Try it:
Take the listing below and print exactly the lines starting at the line containing "2025-04-15: 120 -> none" and ending at the line containing "2025-04-30: none -> 130", both ends included, and no others.

Records to use:
________

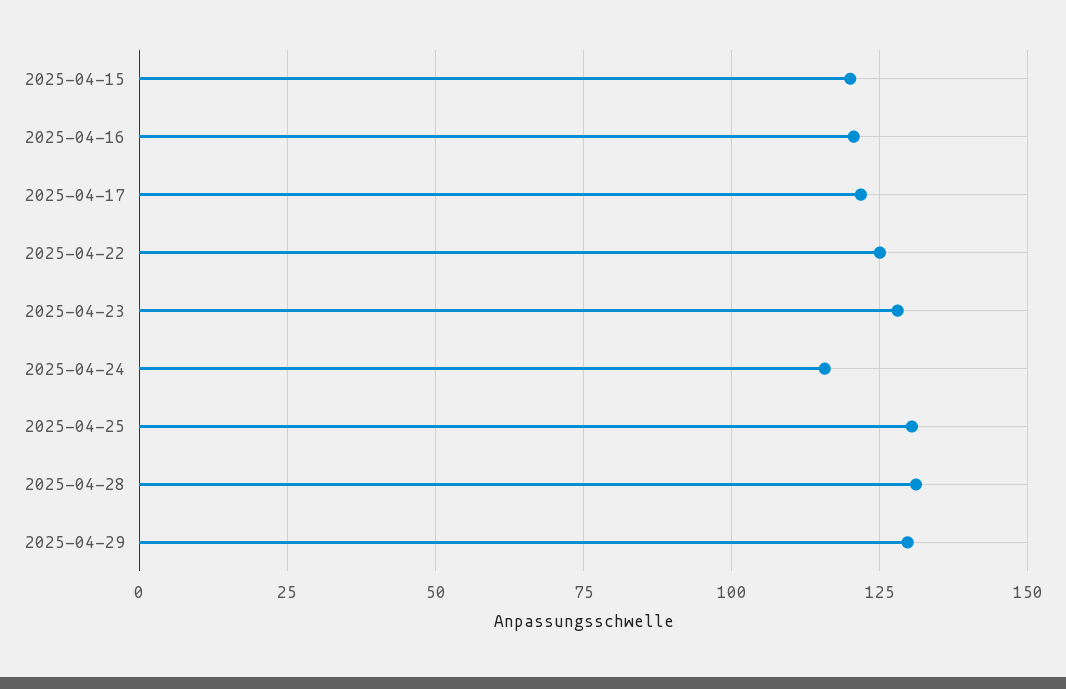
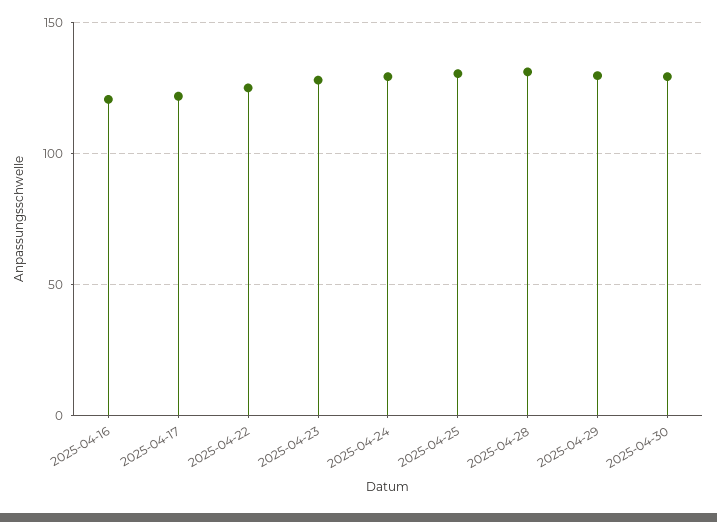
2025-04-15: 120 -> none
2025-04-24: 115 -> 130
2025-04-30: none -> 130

________

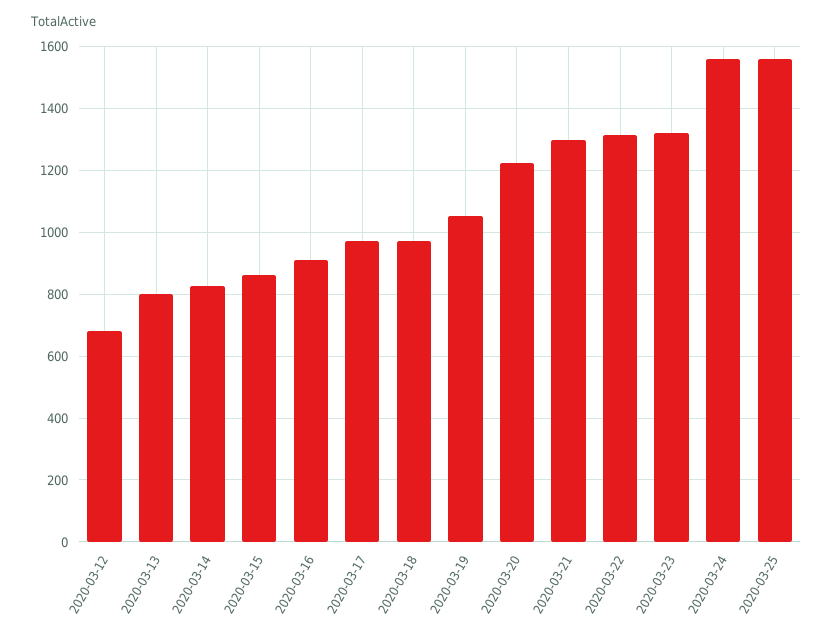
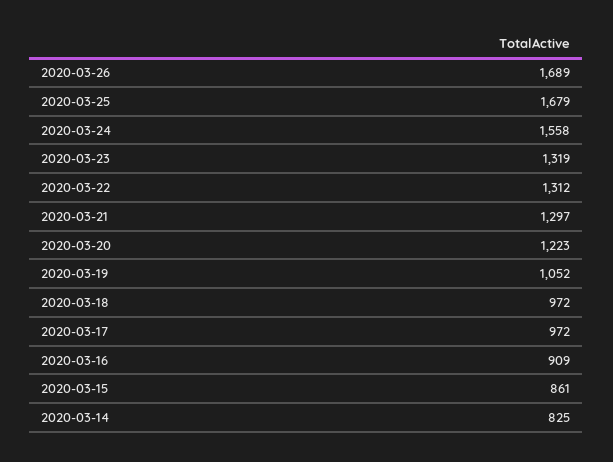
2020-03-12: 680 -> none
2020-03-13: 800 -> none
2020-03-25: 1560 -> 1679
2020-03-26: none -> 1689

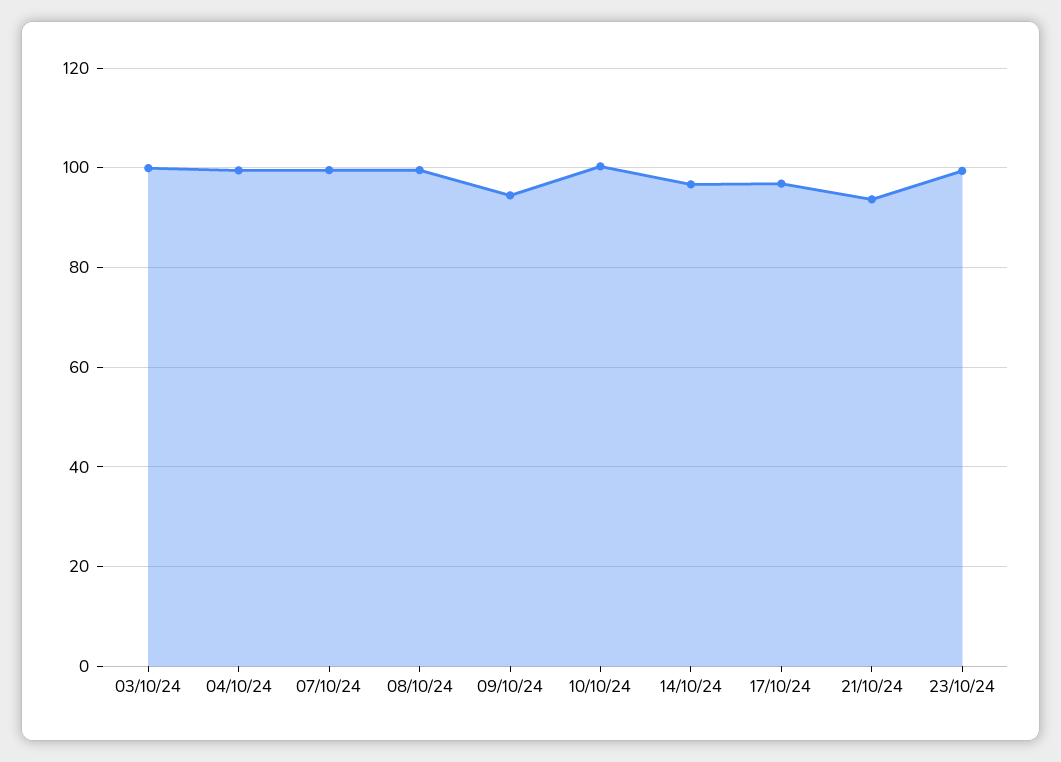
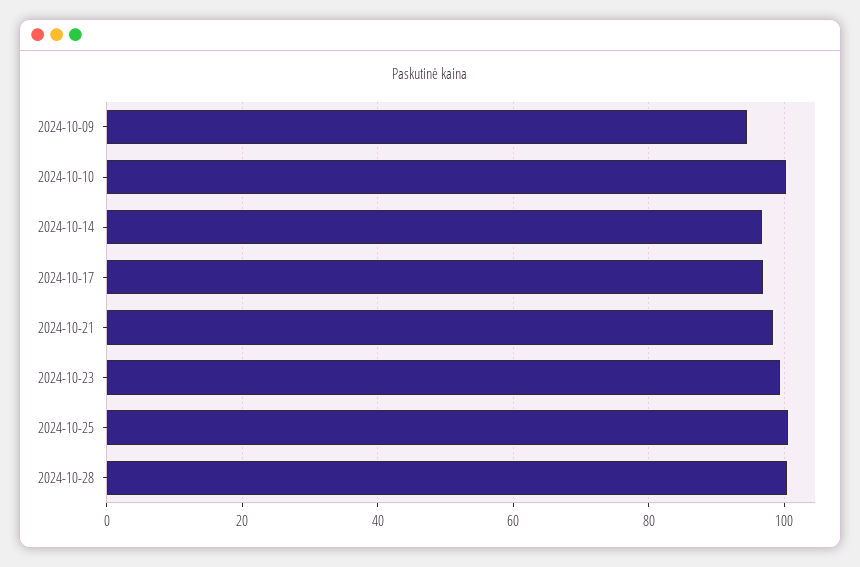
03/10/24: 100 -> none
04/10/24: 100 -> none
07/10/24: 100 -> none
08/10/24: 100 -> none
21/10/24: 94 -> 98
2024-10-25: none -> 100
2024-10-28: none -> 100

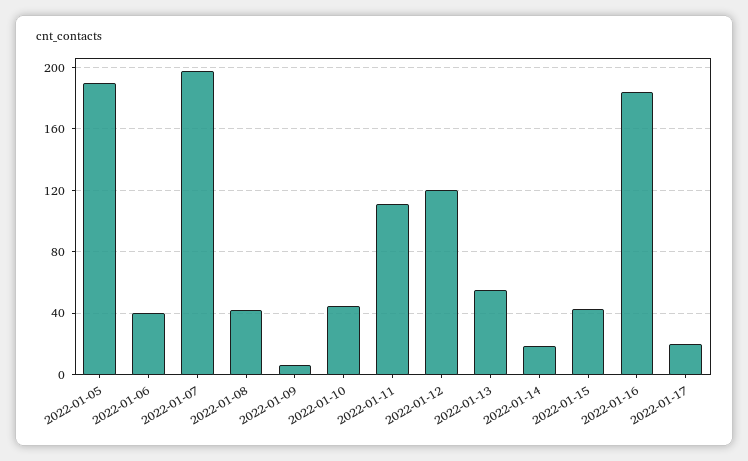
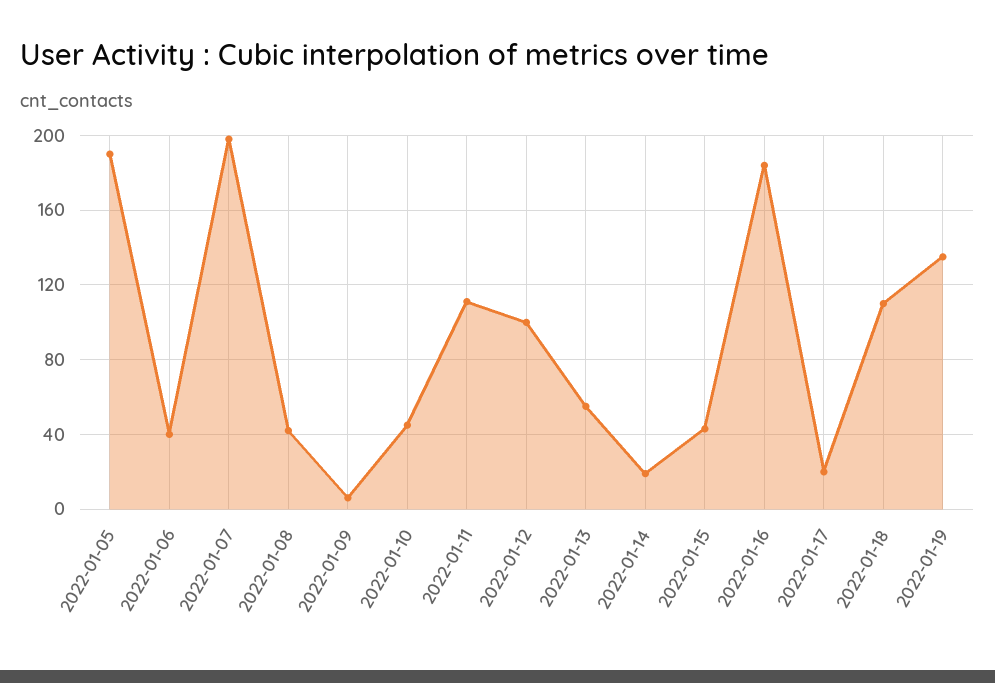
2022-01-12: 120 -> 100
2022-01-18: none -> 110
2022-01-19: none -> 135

________

Completed task:
2025-04-15: 120 -> none
2025-04-24: 115 -> 130
2025-04-30: none -> 130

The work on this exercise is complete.